She started flipping through her notebook.
“Maybe you should have ‘mindfucked’ your students a little less.”
“What?”
“There have been complaints. The students claim that you’re messing around with their heads, confusing them, not imparting the reading-list material in an intelligible manner, and spending all your time on movies and pop culture.”
“I was teaching Lacan. And Henry James. It’s complicated material. We were using The Matrix as an example.”
“No need to get into the details. Just stick to the syllabus. Got it?”
“Got it.”
I wanted to say something more, but didn’t really know what, so I pushed the chair back, got up, left the room, and started the trek back to my own office while trying to pin down the crux of what had just happened.
My cell phone rang.
“Hello.”
“Tjenare,” a monotone voice greeted me in Swedish. “I’m calling for Anne Undheim.”
“Who?”
“She gave me a phone number that doesn’t seem to be correct. I met her at your home address. This is about the property at 32 Pine Lane. We had agreed that she was going to buy an alarm system, but I haven’t been able to reach her.”
My heart was pounding hard in my chest, and I realized I had to lie. Again.
“Oh, Anne Undheim, yes,” I said. “She doesn’t live there. She was only there to clean.”
“Are you the home owner?”
“Yes, but we don’t want an alarm system. The house actually sold. We’re moving tomorrow.”
“Do you know what happens when someone breaks into a home—”
“I’m just heading into a tunnel,” I interrupted. “So I can’t quite hear—”
I hung up. Two seconds later he called back, but I rejected the call and then turned off my phone.
A little butterfly-like sense of mastery fluttered in my chest for a second before I spotted Peter’s back disappearing around a corner farther down the hallway.
“Peter!” I yelled. “Peter, wait!”
Any idiot could see that he sped up, but it didn’t matter, because I soon caught up with him.
“Peter,” I said, taking him by the arm. “I know you heard me, you Judas. You need to tell the chair that I wasn’t the one who wrote up the good cop/bad cop plan.”
“Why?”
“Because she thinks I’m planning a coup, that’s why!”
“Ah,” Peter exclaimed, beaming, “that’s perfect!”
“No, that is not perfect! Because now I have to take over coordinating the course revision, and that means a ton of extra work and meetings and stuff I don’t have time for! Plus, I’m already in trouble because of the awful job I did as faculty coordinator. Not to mention mindfucking my students.”
“I don’t know anything about the mindfucking, but I thought you were great as the faculty coordinator.”
“You’re the only one, then.”
“Well, to be honest, it’s good she thinks you’re the one behind it, because then I can proceed undisturbed. That’s why we leaked your name.”
“What do you mean?”
“It was Ingvill’s idea. She can be quite brilliant.”
“Ingvill,” I muttered.
“What was that?”
“Do you realize what you’ve done? This was surely Ingvill’s plan all along. Now I’m the fall guy. You see? Just like I said!”

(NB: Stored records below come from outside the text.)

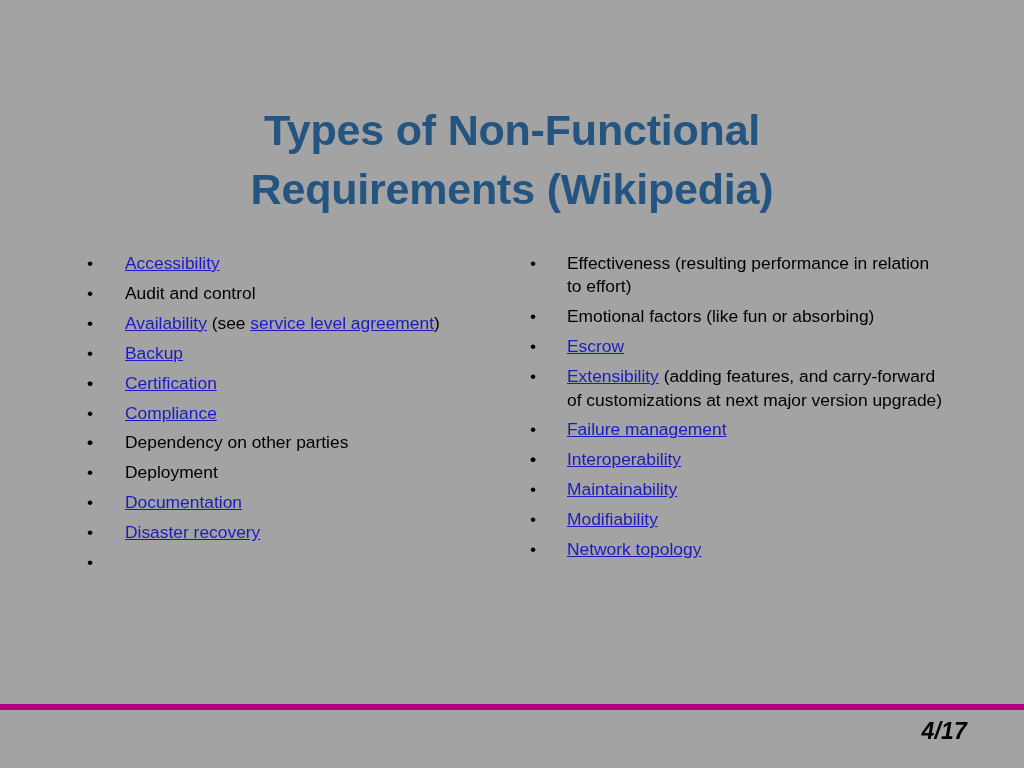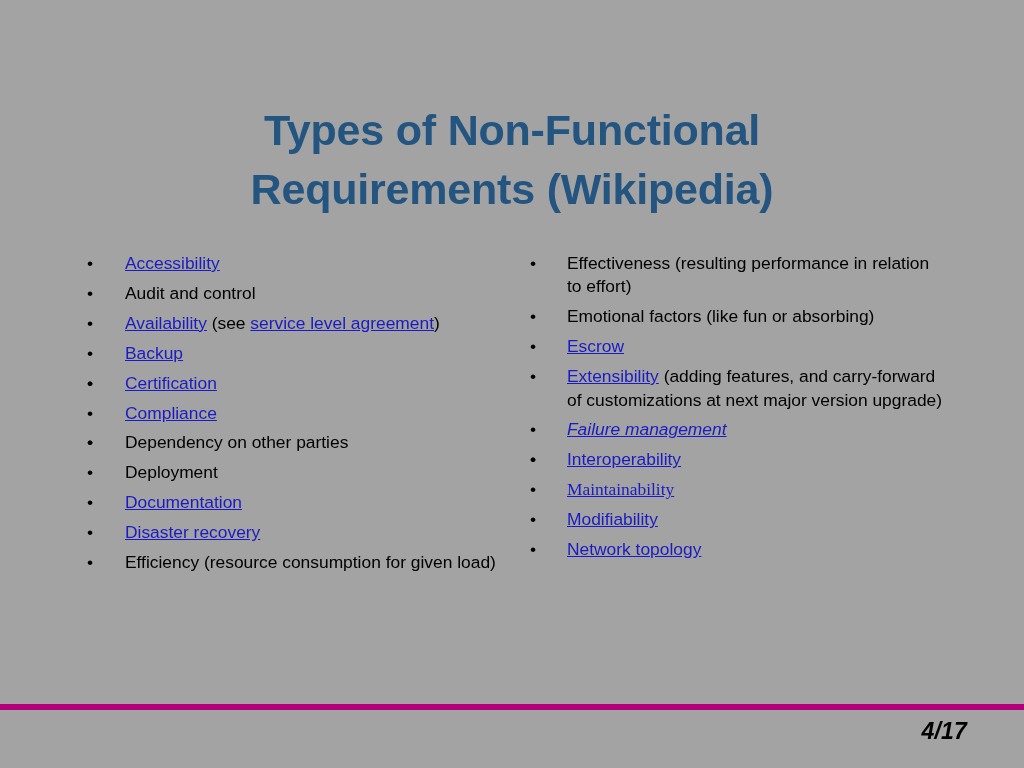"Failure management" span.wiki-link { font-style: italic -> none }
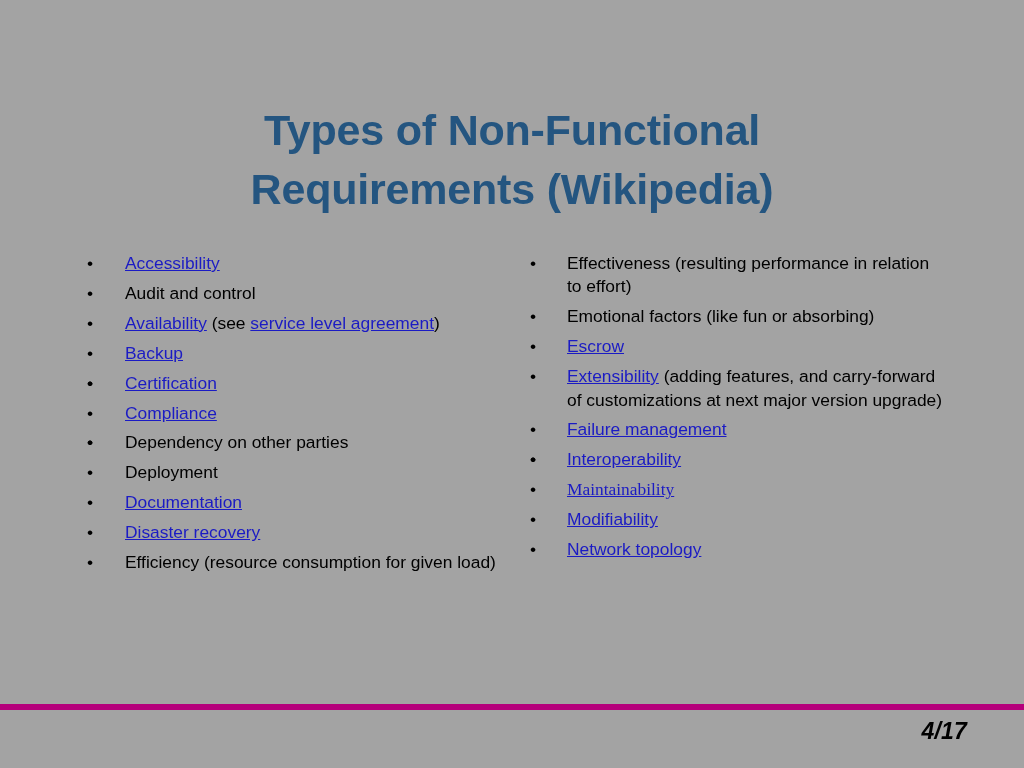"Maintainability" span.wiki-link { font-family: Liberation Serif, serif -> none }
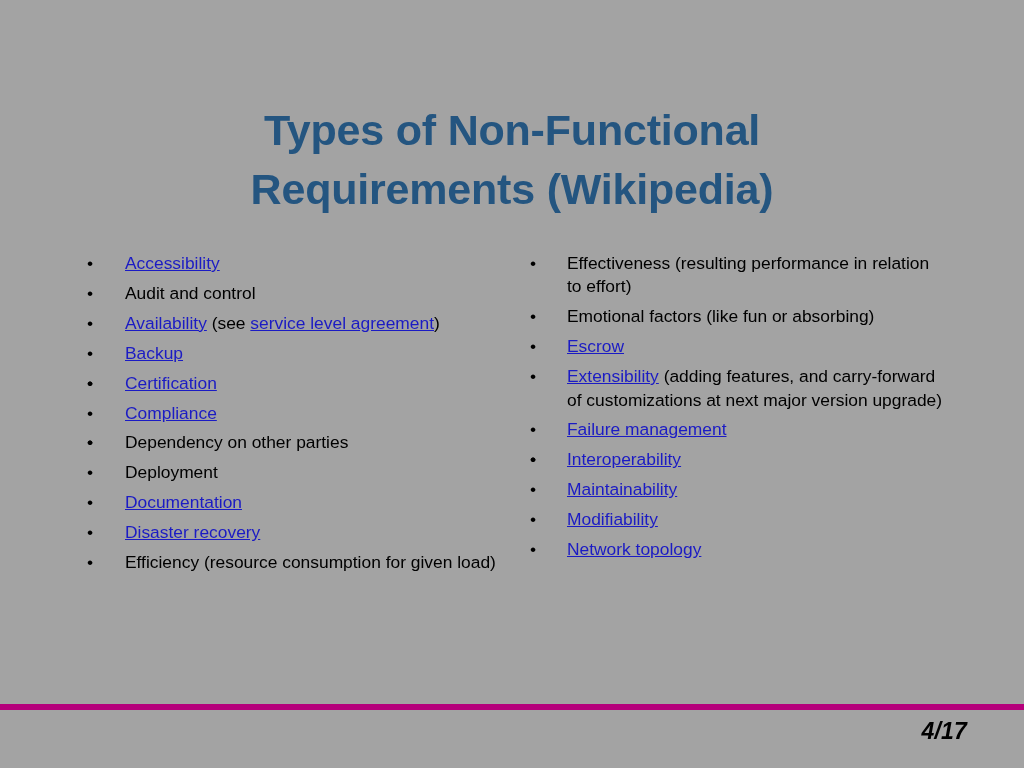"Efficiency (resource consumption for" span.item-text { html: <span><span>Efficiency (resource consumption for given load)</span></span> -> none }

“Oh, you’re exaggerating. After all, you were the faculty coordinator until just recently. You know the administration, and they know you. You’re safe. If anyone from here is going to be exiled to the preschool-education program, it’s not you.”
“But they thought I was a bad faculty coordinator,” I hissed.
He smiled and patted my shoulder. I sighed heavily.
“Fine, I won’t say anything. But could you please knock it off with the hard-liner plans? I’ll do my best to secure our interests. And I’ll try to make sure no one gets sent to the preschool program, no one other than Ingvill. What do you say?”
“We’ll see,” Peter responded evasively. “We’ll see.”
“Promise me!” I called after him, but he just raised his hand as a kind of good-bye.
On my way out of the office, I saw that the chair had called. But I had no intention of calling her back.
16
Unfortunately there was already another course revision meeting the following day. The administration was meeting with the chair, a representative from the applied pedagogy program, and the ergonomics, occupational safety, and regulatory compliance officer. Frank immediately sidled up to the latter and tried to talk his way into getting an adjustable-height desk.
“That’s not why we’re here, Frank,” the chair said.
“As the ergonomics, occupational safety, and regulatory compliance officer, I’m always on duty,” the officer objected, thoughtfully twisting his mustache.
“Exactly,” said Frank, lowering one shoulder and stretching his back so they could tell how much he was suffering from not being able to raise the height of his desk. “The university needs to take care of its employees’ needs when they arise.”
“I want one of those adjustable-height desks, too,” Ingvill demanded.
She was wearing her hair up with a bunch of flower-covered hair clips and looked even crazier than usual, sort of a hybrid between a six-year-old and a sixty-year-old, like Bette Davis in What Ever Happened to Baby Jane? or like tropical-fruit salad in human form.
“What are you talking about?” the chair protested. “You already have one, don’t you?”
“What?”
“You got one of those desks when you started going to physiotherapy two years ago. I remember quite clearly, because we set it up the day before I left on my maternity leave.”